Historically, that is the day the tanker market starts to pull itself out of its annual summer swoon to begin capitalising on the seasonally stronger second half, the Frontline chief executive told Pareto Securities’ Energy Conference, citing research from his own company.
“That’s just statistics, but there are two things that gives us confidence here,” he said in Oslo on Thursday.
“Overall, volumes are increasing and they’ve started to increase already. Inventories globally are actually super-low, so you have no cushion for an adverse effect.
“There’s nothing here to tell us that this should not move.”
Another factor Barstad pointed to was fleet supply.
He said the total number of ships trading globally is still growing, but so is the proportion of ships older than 20 years, even when newbuilding deliveries are taken into account.

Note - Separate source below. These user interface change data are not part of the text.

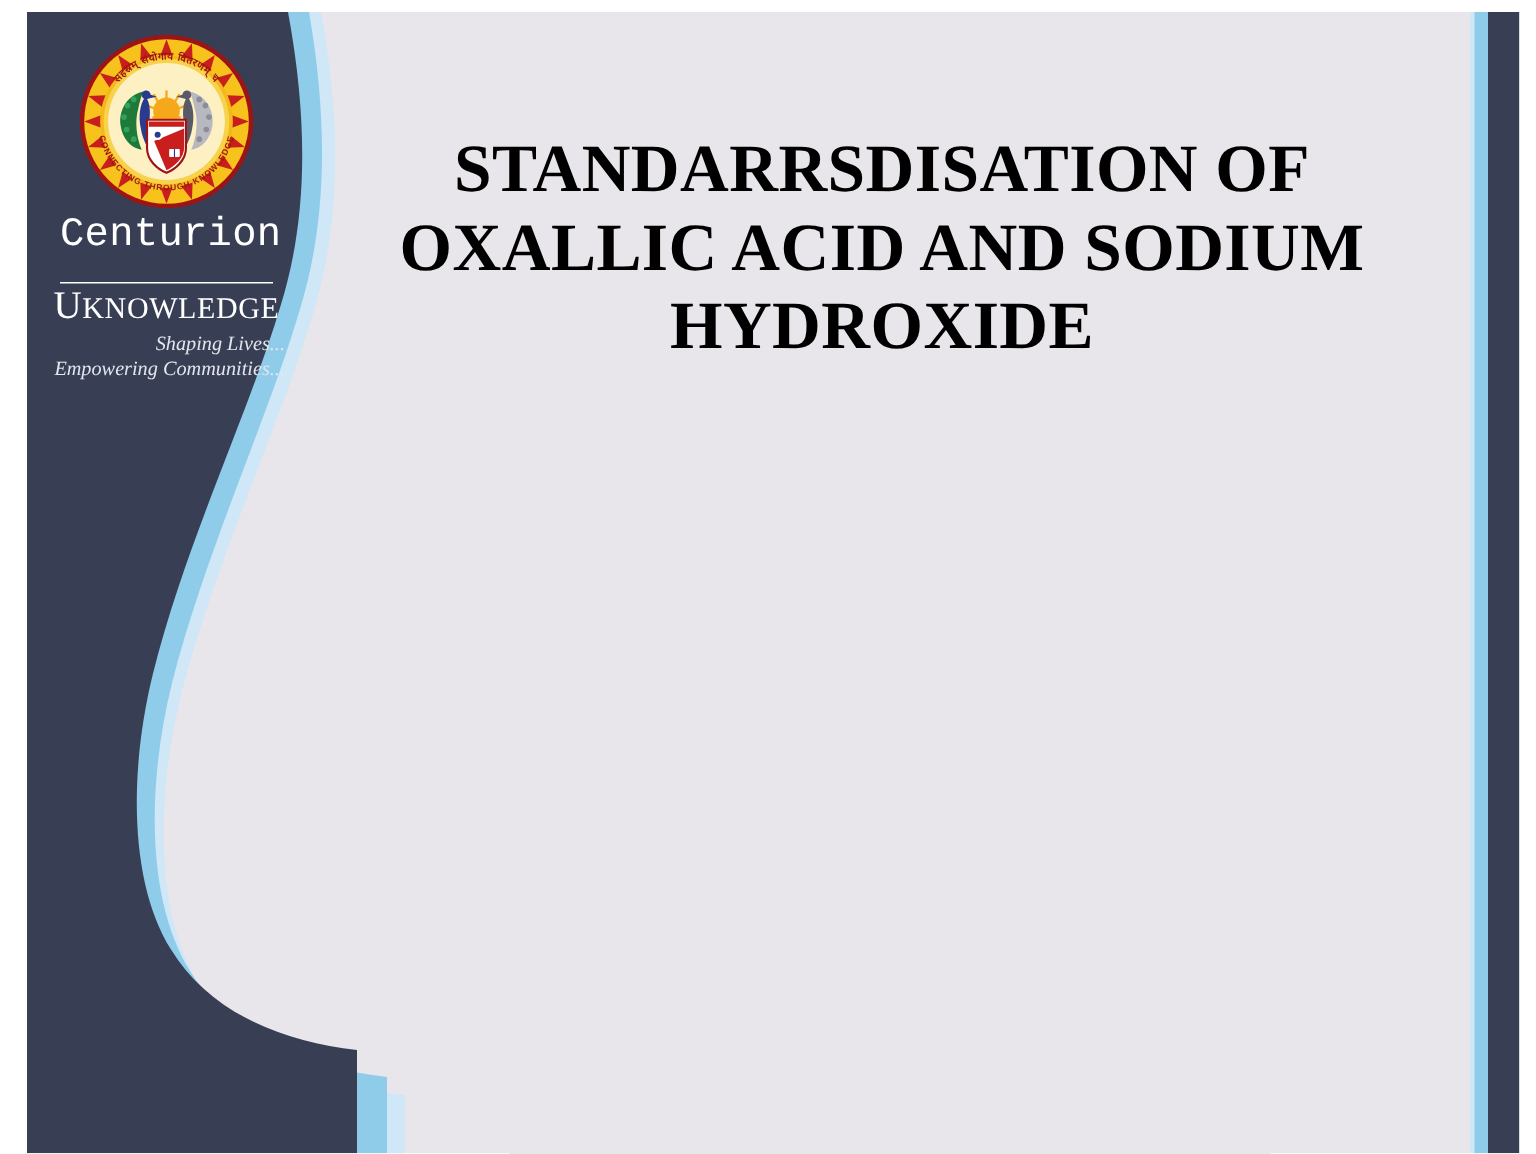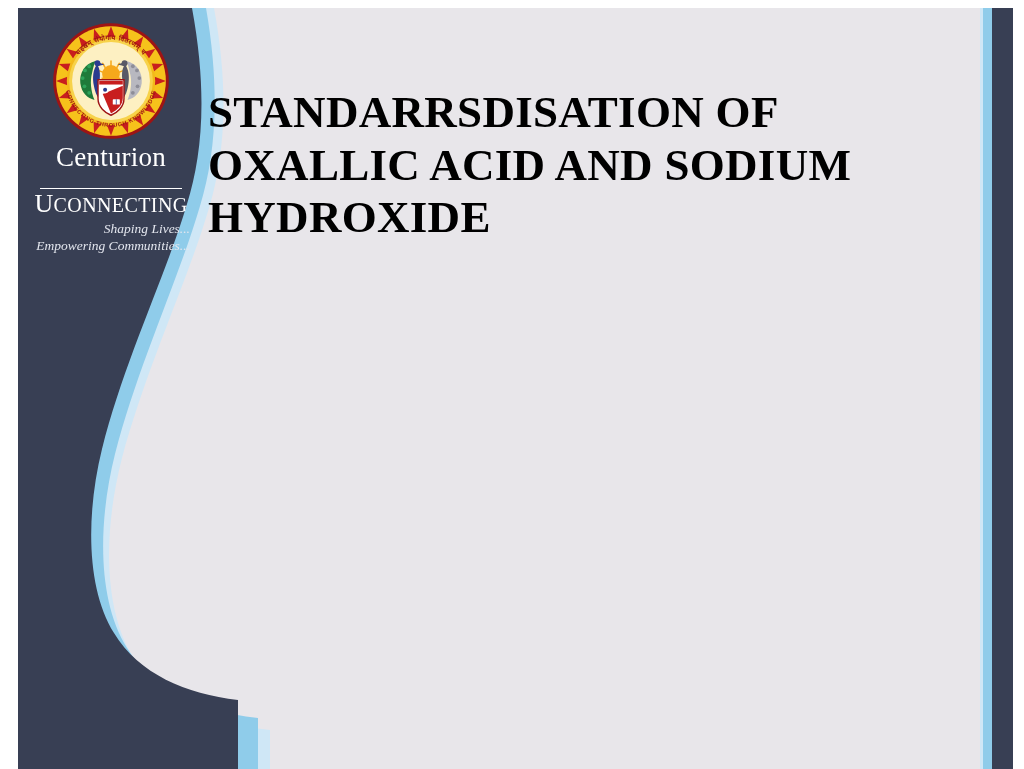"STANDARRSDISATION OF OXALLIC ACID AND" #title-block { text-align: left -> center }
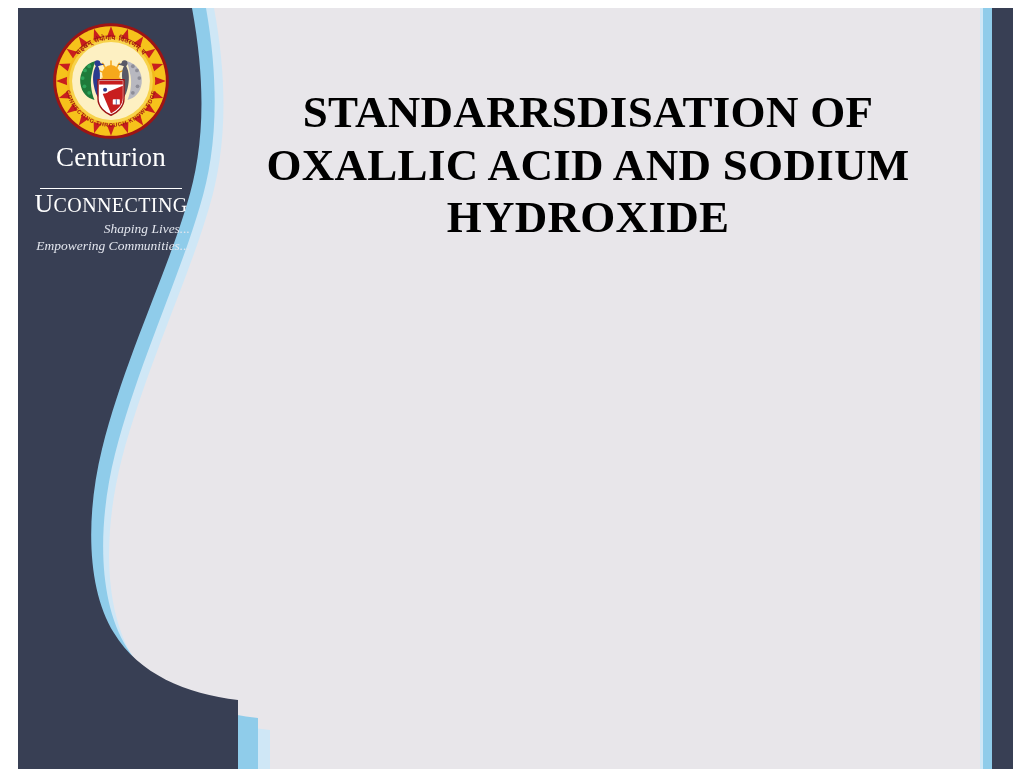"Centurion" .wordmark-top { font-family: Liberation Serif, serif -> Liberation Mono, monospace }
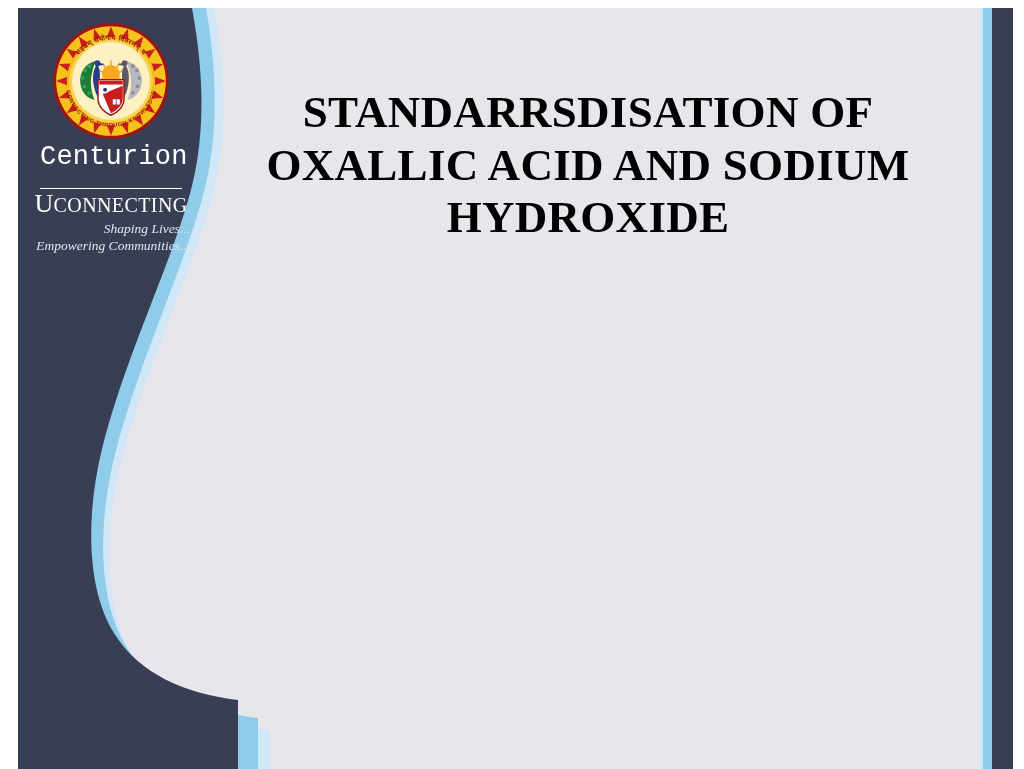"CONNECTING" span.sc { text: CONNECTING -> KNOWLEDGE }
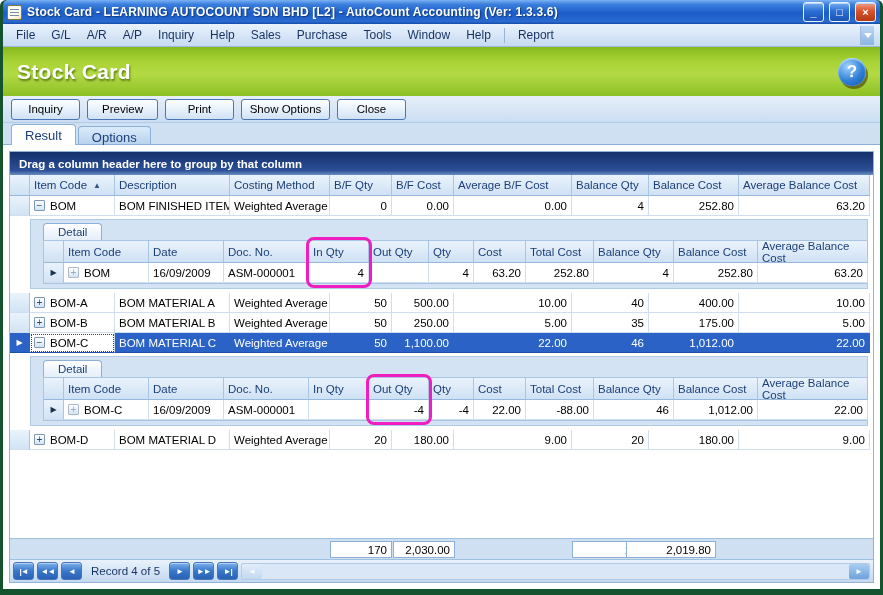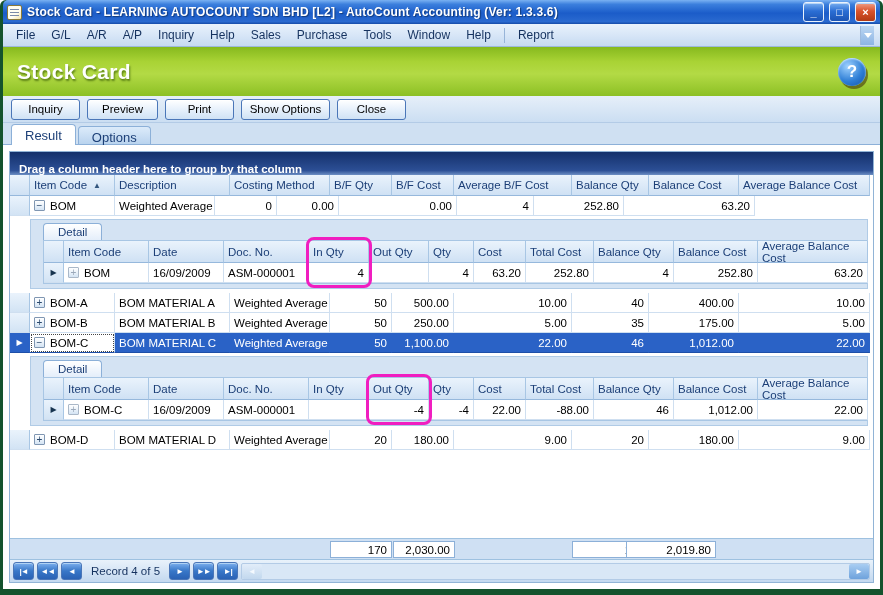"Drag a column header here" .groupbar { align-items: flex-end -> center }
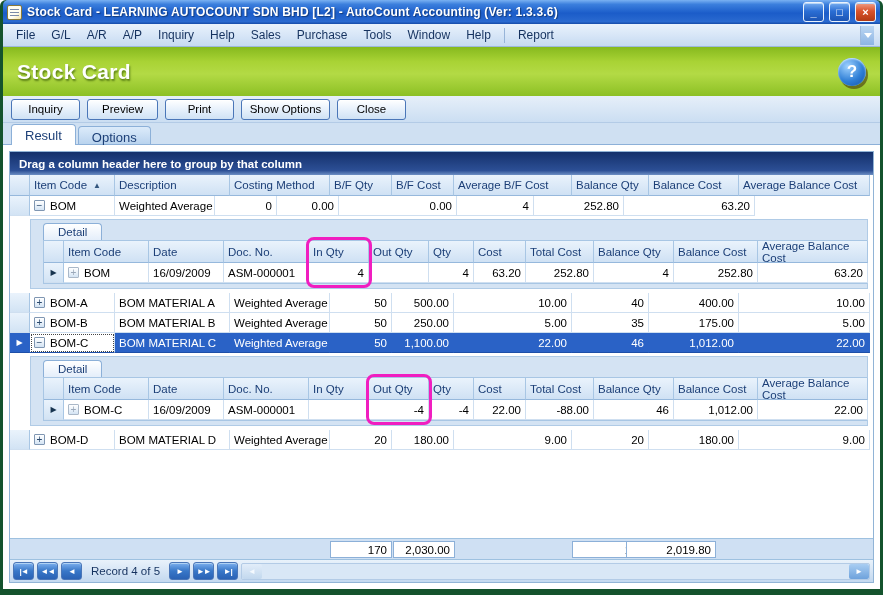"BOM FINISHED ITEM" div.cell { html: none -> <div>BOM FINISHED ITEM</div> }
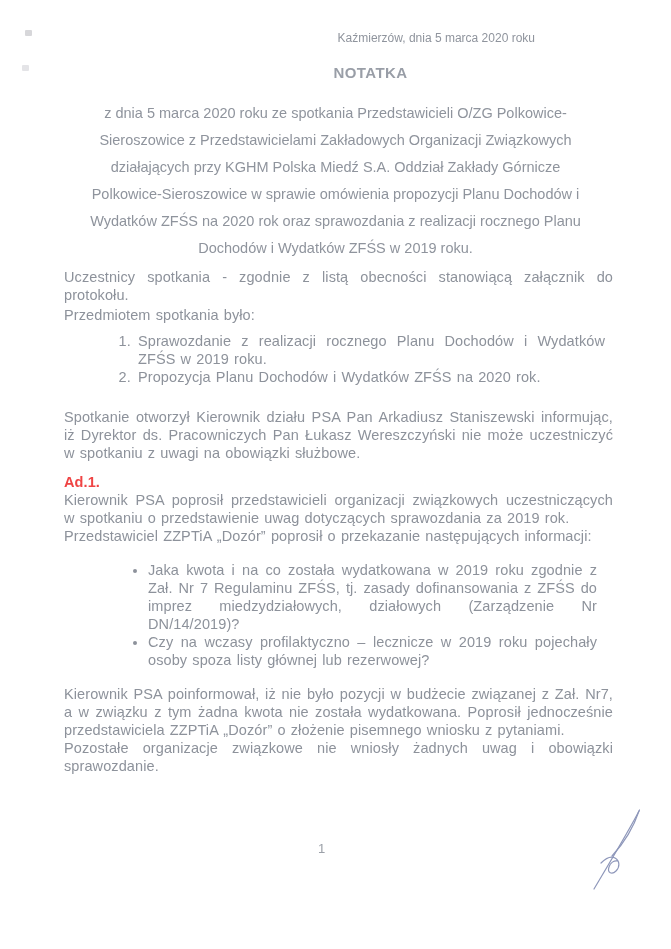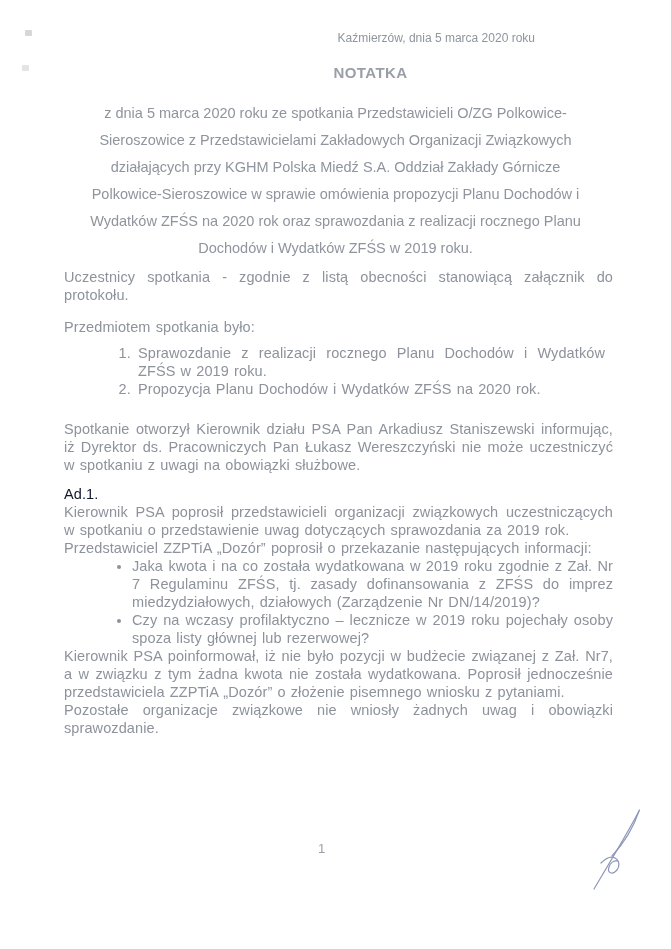"Przedmiotem spotkania było:" .agenda-intro { margin-top: 14px -> 2px }
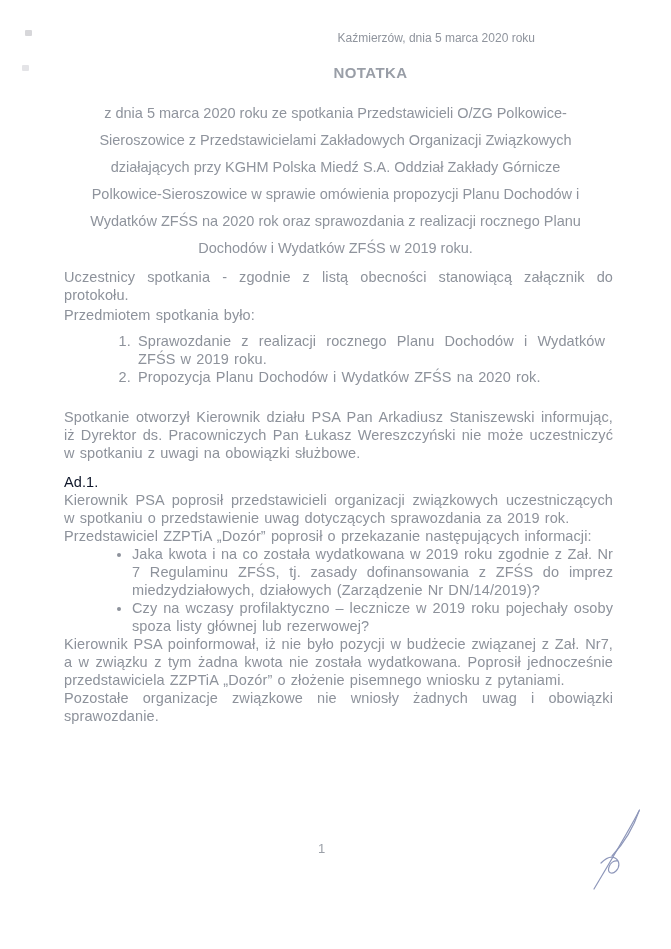"Ad.1." .ad1-heading { color: #0f172a -> #ef4444; font-weight: 400 -> 700 }
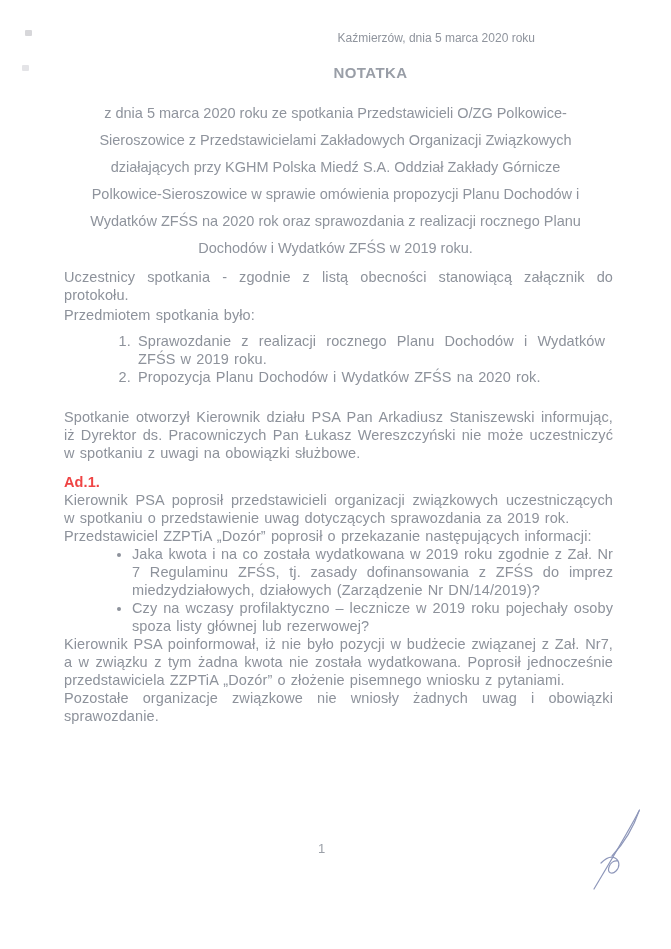"Jaka kwota i na co" ul.question-list { margin: 0 -> 16px }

Many of those vintage ships have transitioned into the dark fleet — a longtime bugaboo for the head of John Fredriksen’s stock-listed tanker outfit — taking them out of mainstream trading entirely, as owners and charterers will not touch them after they break sanctions.
Barstad said up to 23% of aframaxes, suezmaxes and VLCCs globally trade in the dark fleet, meaning they are controlled by opaque companies, flagged in unusual jurisdictions and insured by non-traditional companies in an effort to move Russian, Iranian and Venezuelan oil.
“The minute something happens to this market, you are not able to trade around with sanctioned ships,” he said “This market is going to be extremely tight.”
On Monday, 9 September, the Baltic Exchange’s VLCC time charter equivalent assessment read $31,554 per day, before jumping to $34,734 per day on Wednesday.
But this year the upturn may have begun a little earlier than Frontline’s projections.
The assessment reached a year-to-date low of $26,257 per day on 30 August and had ticked up to $26,489 per day by 3 September.
But then rates took off, making gains each day since.